[Data entries]
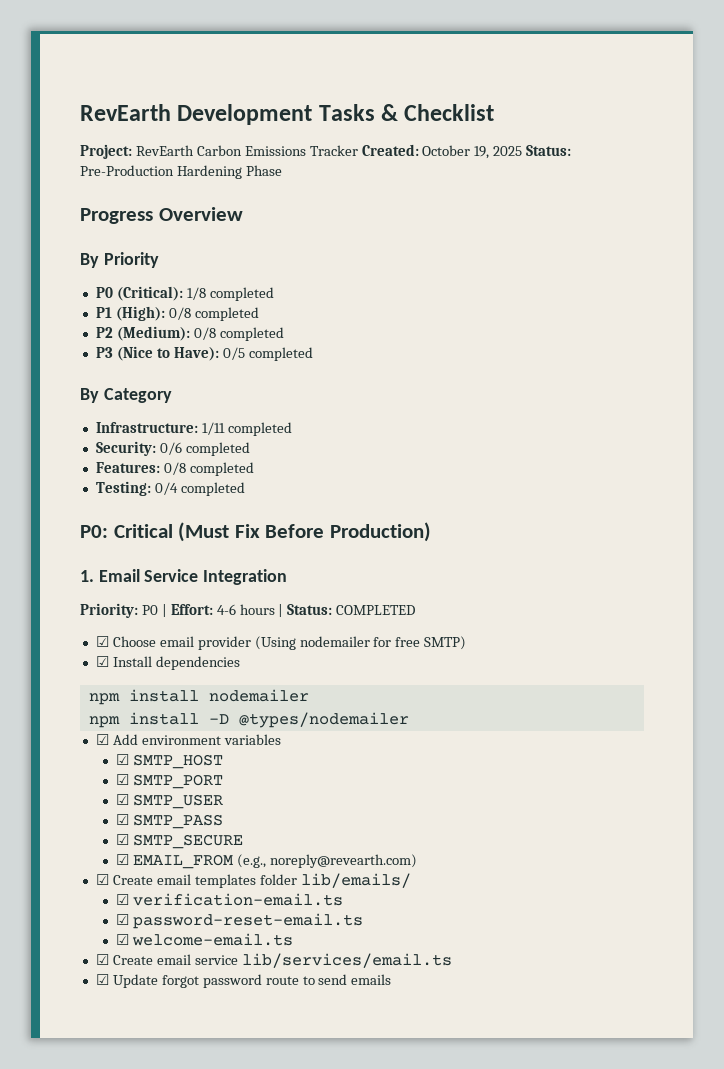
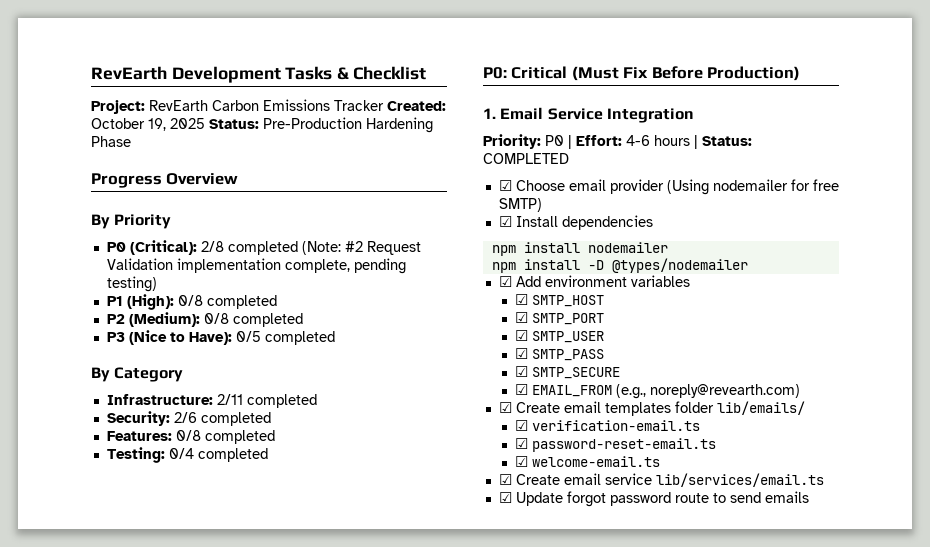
- P0 (Critical): 1/8 completed
+ P0 (Critical): 2/8 completed (Note: #2 Request Validation implementation complete, pending testing)
- Infrastructure: 1/11 completed
+ Infrastructure: 2/11 completed
- Security: 0/6 completed
+ Security: 2/6 completed

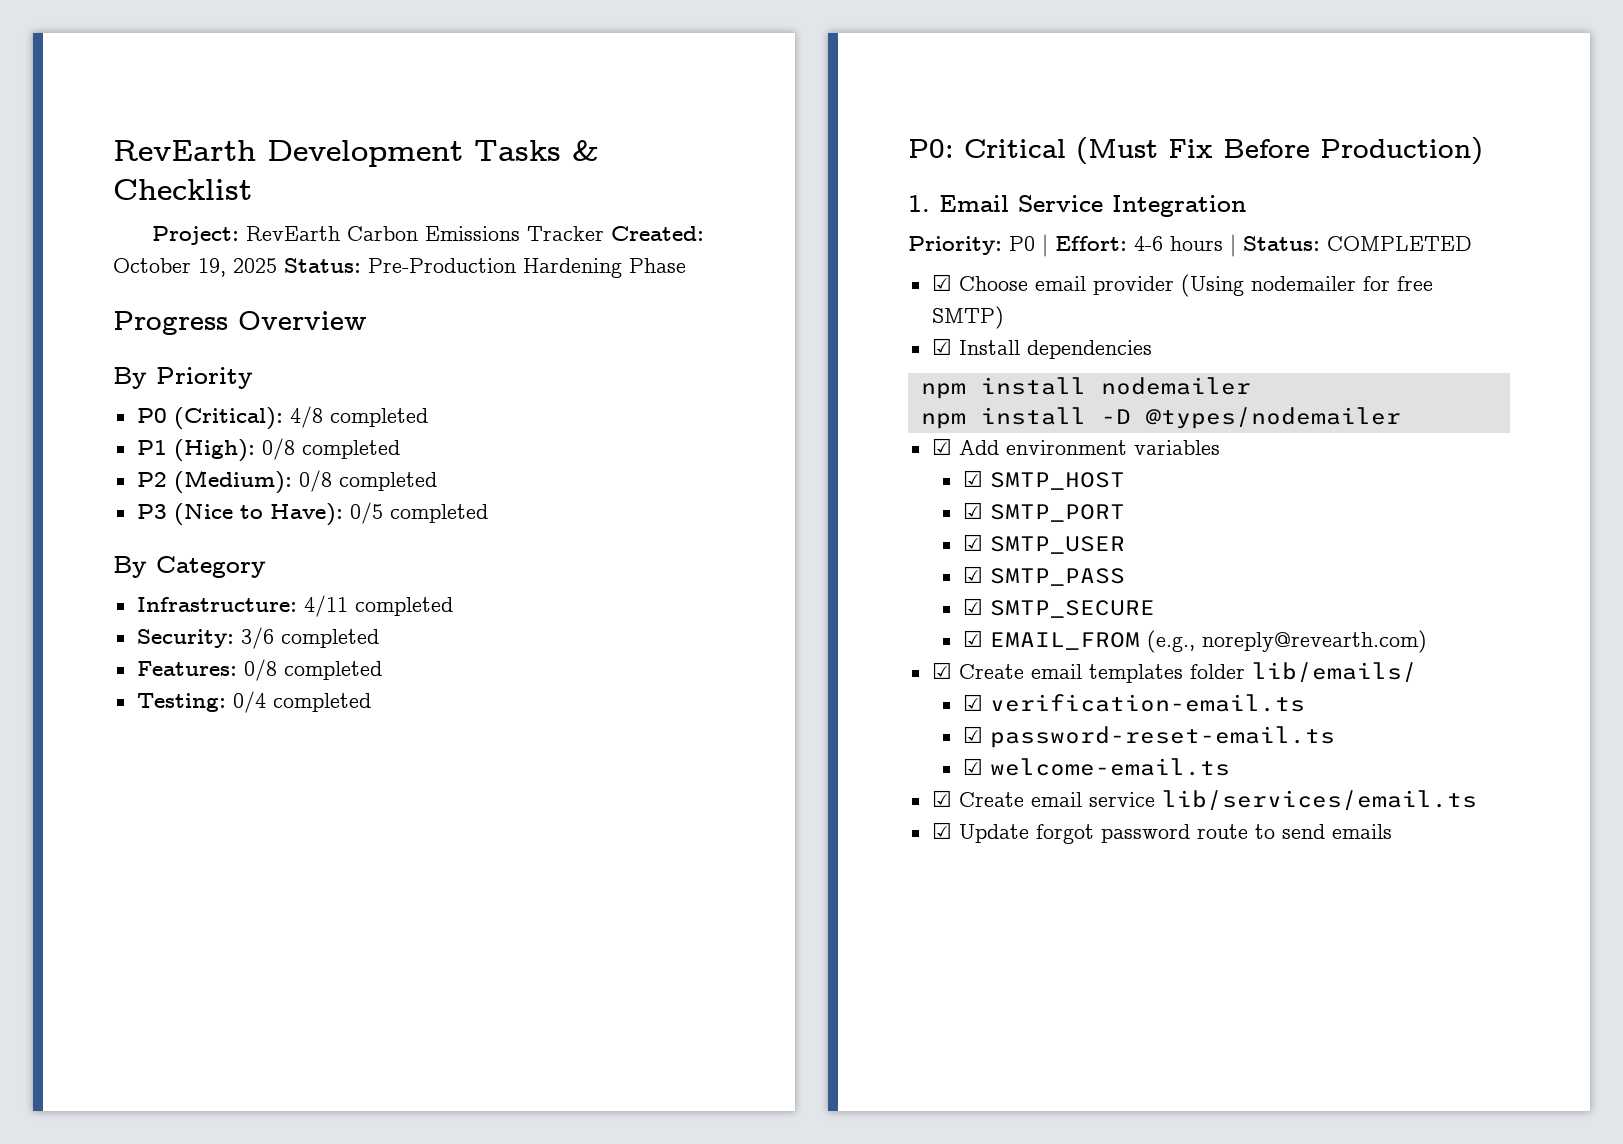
- P0 (Critical): 2/8 completed (Note: #2 Request Validation implementation complete, pending testing)
+ P0 (Critical): 4/8 completed
- Infrastructure: 2/11 completed
+ Infrastructure: 4/11 completed
- Security: 2/6 completed
+ Security: 3/6 completed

Task instructions:
If a line of the entries contains "testing", it counts; give the total of such lines and nothing more.

Your response:
2